Policy models also hide value judgments. Climate economics compresses planetary catastrophe into GDP loss percentages, while discount rates diminish the moral standing of future generations. The book urges honesty: these are ethical choices, not technical necessities.

What to do instead

Treat numbers as navigation aids, not autopilots. Rely on scenario planning, precautionary principles, and resilience design rather than spurious precision. Wisdom begins when you ask whether a risk is measurable or merely imaginable—and act respectfully toward the latter.


Ideas, Inequality, and Power

Economic ideas don’t just describe wealth—they distribute it. The late twentieth century’s inequality surge owes much to intellectual revolutions. Mont Pèlerin’s descendants at Chicago supplied the logic for deregulation and tax cuts; corporate theorists justified skyrocketing CEO pay as 'talent markets.’ Financial liberalization rewarded rent-seekers who shaped rules in their favor. The economic case for these shifts drew strength from theories that appeared objective but carried political DNA.

Myth and measurement

Meritocracy became the moral mask for inequality: those at the top earn what they’re 'worth.' Yet empirical work—like the Great Gatsby Curve—shows that high inequality suppresses mobility. Luck, networks, and institutional design determine fates as much as productivity. When voters internalize the ideology that success equals merit, redistribution looks unjust, and plutocracy becomes self-reinforcing.

Changing direction

The book’s policy takeaway is pragmatic: tax progressivity, anti‑rent‑seeking reform, and cultural counter‑narratives that re‑moralize equality. None require rejecting markets; they require remembering that markets are human tools embedded in law and ethics. Left untended, their logic drifts toward hierarchy, not liberty.

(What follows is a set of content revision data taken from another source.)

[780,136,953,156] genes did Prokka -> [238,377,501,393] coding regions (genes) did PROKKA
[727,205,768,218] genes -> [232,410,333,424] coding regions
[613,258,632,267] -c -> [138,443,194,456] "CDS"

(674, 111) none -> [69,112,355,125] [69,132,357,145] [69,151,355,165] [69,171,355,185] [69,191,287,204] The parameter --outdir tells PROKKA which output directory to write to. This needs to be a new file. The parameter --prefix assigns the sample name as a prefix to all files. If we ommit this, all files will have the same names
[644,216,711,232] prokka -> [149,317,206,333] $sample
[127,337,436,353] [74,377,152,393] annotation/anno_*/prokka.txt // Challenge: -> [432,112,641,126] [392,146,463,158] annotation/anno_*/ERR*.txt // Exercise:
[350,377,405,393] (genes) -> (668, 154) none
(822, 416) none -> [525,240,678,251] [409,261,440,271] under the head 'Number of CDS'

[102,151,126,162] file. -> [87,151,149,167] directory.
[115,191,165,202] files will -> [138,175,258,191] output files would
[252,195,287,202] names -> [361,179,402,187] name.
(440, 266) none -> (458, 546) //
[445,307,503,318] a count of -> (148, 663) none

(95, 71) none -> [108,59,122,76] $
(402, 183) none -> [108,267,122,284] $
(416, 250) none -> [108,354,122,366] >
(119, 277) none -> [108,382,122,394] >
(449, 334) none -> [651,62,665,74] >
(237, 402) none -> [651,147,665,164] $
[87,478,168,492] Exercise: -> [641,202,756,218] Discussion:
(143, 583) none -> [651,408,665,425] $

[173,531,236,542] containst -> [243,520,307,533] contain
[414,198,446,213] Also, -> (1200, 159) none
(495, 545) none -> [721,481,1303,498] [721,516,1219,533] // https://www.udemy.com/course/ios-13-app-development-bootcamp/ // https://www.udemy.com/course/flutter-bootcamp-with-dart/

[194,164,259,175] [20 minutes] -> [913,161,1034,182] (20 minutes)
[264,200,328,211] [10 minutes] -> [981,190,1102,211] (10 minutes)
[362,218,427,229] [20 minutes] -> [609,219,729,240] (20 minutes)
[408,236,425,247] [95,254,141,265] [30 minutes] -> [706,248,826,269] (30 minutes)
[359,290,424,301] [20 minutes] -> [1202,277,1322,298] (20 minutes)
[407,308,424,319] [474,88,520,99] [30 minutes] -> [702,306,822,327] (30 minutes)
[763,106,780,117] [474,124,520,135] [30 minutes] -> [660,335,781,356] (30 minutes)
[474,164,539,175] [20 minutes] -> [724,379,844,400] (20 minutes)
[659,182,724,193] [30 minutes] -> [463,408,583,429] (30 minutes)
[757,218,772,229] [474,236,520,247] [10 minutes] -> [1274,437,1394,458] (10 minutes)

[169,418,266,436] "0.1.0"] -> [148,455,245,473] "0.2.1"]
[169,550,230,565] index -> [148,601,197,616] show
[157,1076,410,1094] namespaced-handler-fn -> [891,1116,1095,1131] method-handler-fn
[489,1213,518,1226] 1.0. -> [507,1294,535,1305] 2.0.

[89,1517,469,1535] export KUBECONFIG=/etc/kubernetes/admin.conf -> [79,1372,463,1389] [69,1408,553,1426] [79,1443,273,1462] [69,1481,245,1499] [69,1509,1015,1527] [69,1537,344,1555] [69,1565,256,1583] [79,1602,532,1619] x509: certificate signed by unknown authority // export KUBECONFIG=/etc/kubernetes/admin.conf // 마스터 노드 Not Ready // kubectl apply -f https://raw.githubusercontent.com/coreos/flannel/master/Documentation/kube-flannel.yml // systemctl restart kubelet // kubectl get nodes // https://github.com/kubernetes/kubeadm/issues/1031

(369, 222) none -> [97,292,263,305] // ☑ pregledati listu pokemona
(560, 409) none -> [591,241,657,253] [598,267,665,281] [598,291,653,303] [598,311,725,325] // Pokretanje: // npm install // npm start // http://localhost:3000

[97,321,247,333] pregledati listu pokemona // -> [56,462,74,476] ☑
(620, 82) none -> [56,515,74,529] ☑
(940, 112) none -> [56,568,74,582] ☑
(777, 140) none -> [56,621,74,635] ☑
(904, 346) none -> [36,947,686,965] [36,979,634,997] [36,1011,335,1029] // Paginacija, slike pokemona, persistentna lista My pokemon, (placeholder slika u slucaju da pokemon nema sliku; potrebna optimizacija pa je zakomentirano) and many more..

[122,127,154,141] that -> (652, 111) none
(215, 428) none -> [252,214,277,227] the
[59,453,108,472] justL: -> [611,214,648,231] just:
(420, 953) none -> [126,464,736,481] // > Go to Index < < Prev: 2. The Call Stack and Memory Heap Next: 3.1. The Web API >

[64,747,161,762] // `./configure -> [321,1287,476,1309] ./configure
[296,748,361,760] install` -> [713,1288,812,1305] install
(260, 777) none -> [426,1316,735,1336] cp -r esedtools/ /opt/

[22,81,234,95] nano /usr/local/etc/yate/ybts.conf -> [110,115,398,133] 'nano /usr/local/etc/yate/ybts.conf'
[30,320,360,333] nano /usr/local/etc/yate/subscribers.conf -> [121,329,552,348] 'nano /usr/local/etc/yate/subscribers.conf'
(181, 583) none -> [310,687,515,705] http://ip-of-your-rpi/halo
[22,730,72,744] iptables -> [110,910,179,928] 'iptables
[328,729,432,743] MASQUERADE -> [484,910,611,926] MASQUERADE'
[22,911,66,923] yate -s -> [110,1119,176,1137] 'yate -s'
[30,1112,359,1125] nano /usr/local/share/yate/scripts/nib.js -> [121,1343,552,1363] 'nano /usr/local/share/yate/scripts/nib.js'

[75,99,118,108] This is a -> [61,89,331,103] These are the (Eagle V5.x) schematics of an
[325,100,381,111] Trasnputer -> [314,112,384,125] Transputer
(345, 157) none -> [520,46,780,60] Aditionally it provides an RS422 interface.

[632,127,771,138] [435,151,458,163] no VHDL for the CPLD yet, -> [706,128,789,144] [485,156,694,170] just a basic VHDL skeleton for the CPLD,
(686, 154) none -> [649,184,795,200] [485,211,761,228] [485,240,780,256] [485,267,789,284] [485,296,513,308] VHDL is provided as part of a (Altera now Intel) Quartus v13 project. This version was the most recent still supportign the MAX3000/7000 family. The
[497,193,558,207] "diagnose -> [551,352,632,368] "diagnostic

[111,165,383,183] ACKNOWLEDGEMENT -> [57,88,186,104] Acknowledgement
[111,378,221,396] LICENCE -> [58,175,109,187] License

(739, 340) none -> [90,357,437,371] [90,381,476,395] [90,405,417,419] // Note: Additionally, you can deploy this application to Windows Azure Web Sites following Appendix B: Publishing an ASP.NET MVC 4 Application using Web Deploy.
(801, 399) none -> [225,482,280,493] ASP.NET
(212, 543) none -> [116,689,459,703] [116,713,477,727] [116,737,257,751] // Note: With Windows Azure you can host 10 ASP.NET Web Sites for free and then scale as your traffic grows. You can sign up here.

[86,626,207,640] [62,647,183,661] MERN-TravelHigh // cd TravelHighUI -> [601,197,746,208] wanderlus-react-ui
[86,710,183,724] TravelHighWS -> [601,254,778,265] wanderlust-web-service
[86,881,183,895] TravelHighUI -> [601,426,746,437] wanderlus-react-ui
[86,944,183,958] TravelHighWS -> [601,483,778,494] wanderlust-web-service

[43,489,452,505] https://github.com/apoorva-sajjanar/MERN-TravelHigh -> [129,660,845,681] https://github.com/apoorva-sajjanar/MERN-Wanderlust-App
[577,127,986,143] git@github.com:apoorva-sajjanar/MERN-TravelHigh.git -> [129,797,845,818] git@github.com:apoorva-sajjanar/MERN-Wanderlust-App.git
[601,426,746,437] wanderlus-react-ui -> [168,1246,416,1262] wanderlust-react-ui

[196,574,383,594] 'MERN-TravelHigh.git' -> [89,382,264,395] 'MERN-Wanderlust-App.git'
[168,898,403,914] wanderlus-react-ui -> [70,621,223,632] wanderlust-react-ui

Reclaiming Economics for Humanity

After cataloguing the triumphs and distortions of economic thinking, the final message is simple: economics must rediscover humility. Pretending to be an apolitical science blinds practitioners to their moral influence. The 2008 crisis, austerity errors, and unacknowledged industry ties revealed a profession too insulated and too proud. The cure is intellectual pluralism and ethical transparency.

Building integrity

Economists should disclose conflicts, open their models’ ethical assumptions, and cultivate professional norms on par with medicine or law. A renewed pedagogy would reunite theory with history and moral philosophy, training future economists as interpreters of complex human systems, not technicians for ready-made formulas.

A democratic role

The discipline’s dignity, as Keynes once hoped, lies in service: economists as humble, competent plumbers of collective life. Citizens should likewise learn to interrogate economic claims, asking whose values and whose risks they express. Restoring trust in economics means rebalancing expertise with accountability, and reuniting moral reasoning with measurement. That, the book concludes, is how societies once again make markets for people—not people for markets.